◆ Goal of the exercise:
Could you restate word for word every line from the one containing "- All additional" to the end of the records, and nothing else?

◆ Data:

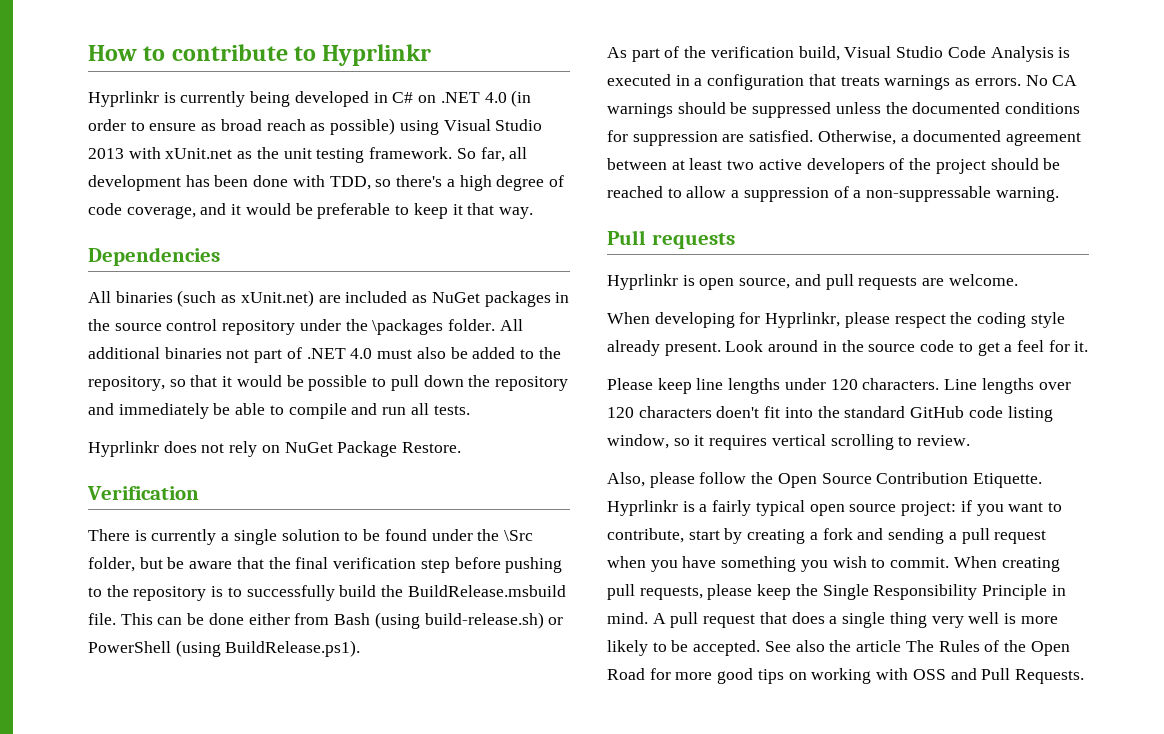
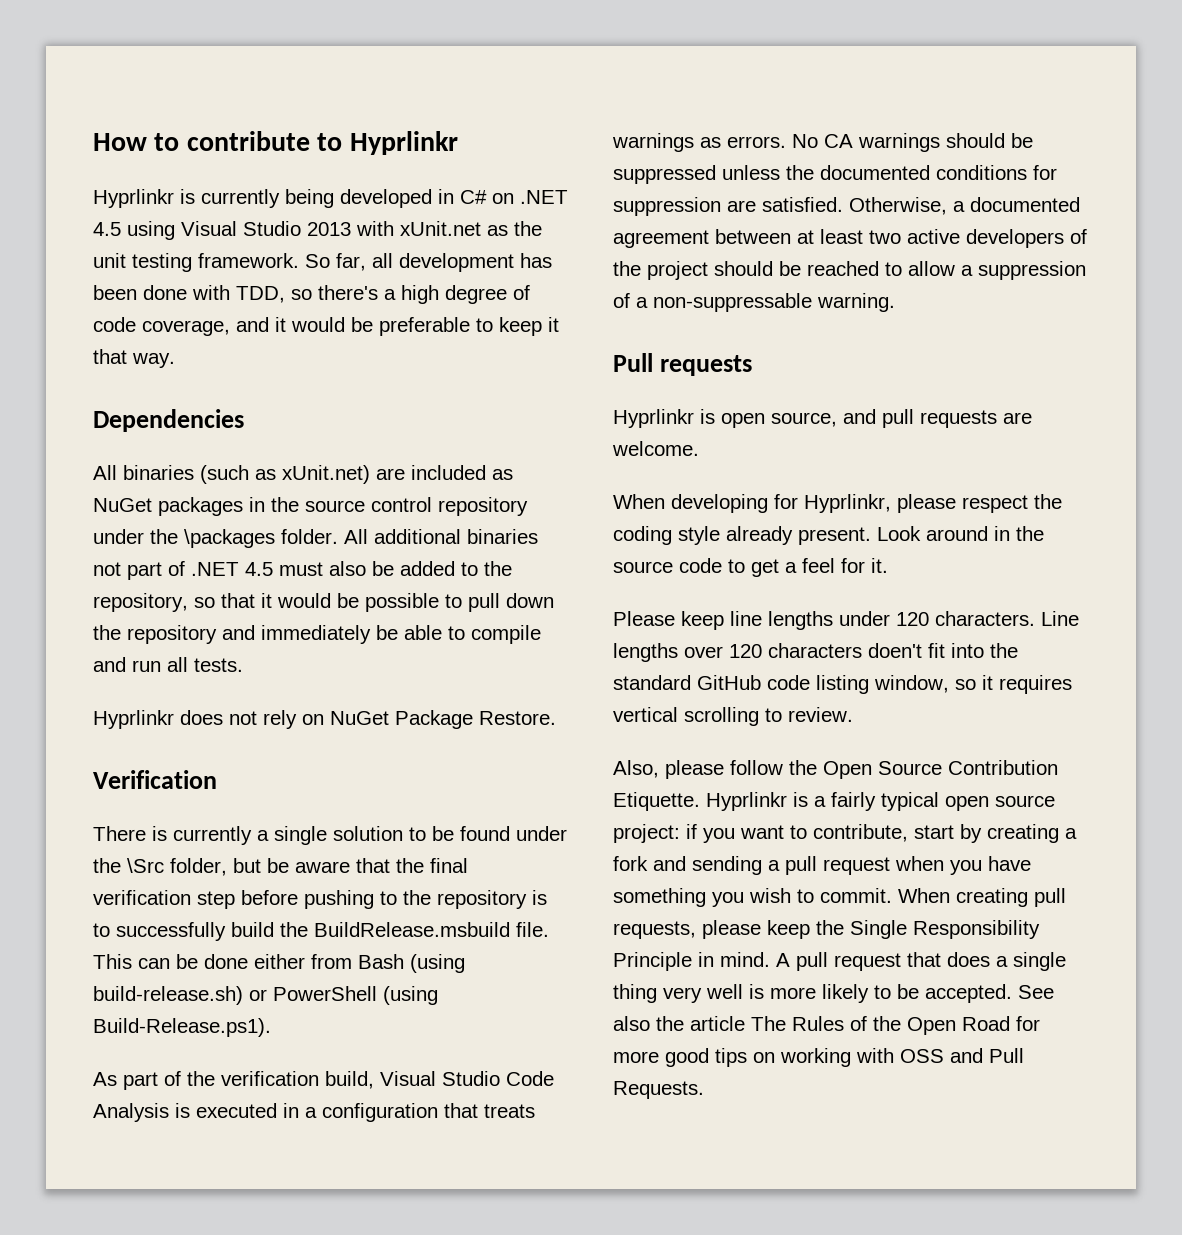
- Hyprlinkr is currently being developed in C# on .NET 4.0 (in order to ensure as broad reach as possible) using Visual Studio 2013 with xUnit.net as the unit testing framework.
+ Hyprlinkr is currently being developed in C# on .NET 4.5 using Visual Studio 2013 with xUnit.net as the unit testing framework.
- All additional binaries not part of .NET 4.0 must also be added to the repository, so that it would be possible to pull down the repository and immediately be able to compile and run all tests.
+ All additional binaries not part of .NET 4.5 must also be added to the repository, so that it would be possible to pull down the repository and immediately be able to compile and run all tests.
- This can be done either from Bash (using build-release.sh) or PowerShell (using BuildRelease.ps1).
+ This can be done either from Bash (using build-release.sh) or PowerShell (using Build-Release.ps1).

◆ Result:
- All additional binaries not part of .NET 4.0 must also be added to the repository, so that it would be possible to pull down the repository and immediately be able to compile and run all tests.
+ All additional binaries not part of .NET 4.5 must also be added to the repository, so that it would be possible to pull down the repository and immediately be able to compile and run all tests.
- This can be done either from Bash (using build-release.sh) or PowerShell (using BuildRelease.ps1).
+ This can be done either from Bash (using build-release.sh) or PowerShell (using Build-Release.ps1).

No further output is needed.